### ACTION ITEM
When you find the line with "- Backward Compatibility: 100%" among the records below, reproduce it and each line after it exactly, ending with the line with "- ArchiveStrategy.SplitBySize: Split".

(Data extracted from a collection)
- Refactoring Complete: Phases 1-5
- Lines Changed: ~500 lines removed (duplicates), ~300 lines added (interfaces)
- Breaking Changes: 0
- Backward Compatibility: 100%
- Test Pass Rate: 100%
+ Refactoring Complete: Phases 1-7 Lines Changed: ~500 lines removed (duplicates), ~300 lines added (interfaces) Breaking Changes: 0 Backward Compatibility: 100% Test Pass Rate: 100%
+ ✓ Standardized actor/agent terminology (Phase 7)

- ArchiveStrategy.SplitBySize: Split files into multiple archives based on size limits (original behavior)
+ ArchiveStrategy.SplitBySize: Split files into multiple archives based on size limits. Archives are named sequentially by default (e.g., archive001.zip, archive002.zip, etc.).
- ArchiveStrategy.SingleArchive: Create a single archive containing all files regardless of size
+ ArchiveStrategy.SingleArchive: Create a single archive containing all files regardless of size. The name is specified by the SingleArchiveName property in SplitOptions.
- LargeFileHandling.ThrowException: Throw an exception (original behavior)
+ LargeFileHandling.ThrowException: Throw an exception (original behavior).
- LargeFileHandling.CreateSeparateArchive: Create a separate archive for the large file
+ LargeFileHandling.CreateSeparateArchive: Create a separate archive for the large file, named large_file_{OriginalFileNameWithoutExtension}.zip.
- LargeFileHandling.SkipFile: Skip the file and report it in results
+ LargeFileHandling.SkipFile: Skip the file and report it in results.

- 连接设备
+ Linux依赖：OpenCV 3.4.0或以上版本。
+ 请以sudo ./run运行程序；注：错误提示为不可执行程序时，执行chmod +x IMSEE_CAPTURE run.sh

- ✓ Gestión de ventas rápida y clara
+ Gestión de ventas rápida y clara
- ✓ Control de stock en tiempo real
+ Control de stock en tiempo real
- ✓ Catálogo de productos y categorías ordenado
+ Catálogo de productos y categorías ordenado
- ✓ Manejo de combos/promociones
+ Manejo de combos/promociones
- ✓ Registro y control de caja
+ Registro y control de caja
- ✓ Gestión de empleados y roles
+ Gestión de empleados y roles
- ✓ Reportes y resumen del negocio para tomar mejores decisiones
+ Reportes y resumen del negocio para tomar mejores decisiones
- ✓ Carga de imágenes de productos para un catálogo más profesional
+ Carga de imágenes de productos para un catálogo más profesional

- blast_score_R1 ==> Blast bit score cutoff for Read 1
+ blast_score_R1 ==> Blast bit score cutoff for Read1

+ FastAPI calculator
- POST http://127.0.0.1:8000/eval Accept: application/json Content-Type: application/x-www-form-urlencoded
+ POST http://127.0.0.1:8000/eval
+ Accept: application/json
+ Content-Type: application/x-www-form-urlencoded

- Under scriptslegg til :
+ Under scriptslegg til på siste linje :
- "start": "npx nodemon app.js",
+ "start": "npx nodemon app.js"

### YOUR SOLUTION
- Backward Compatibility: 100%
- Test Pass Rate: 100%
+ Refactoring Complete: Phases 1-7 Lines Changed: ~500 lines removed (duplicates), ~300 lines added (interfaces) Breaking Changes: 0 Backward Compatibility: 100% Test Pass Rate: 100%
+ ✓ Standardized actor/agent terminology (Phase 7)

- ArchiveStrategy.SplitBySize: Split files into multiple archives based on size limits (original behavior)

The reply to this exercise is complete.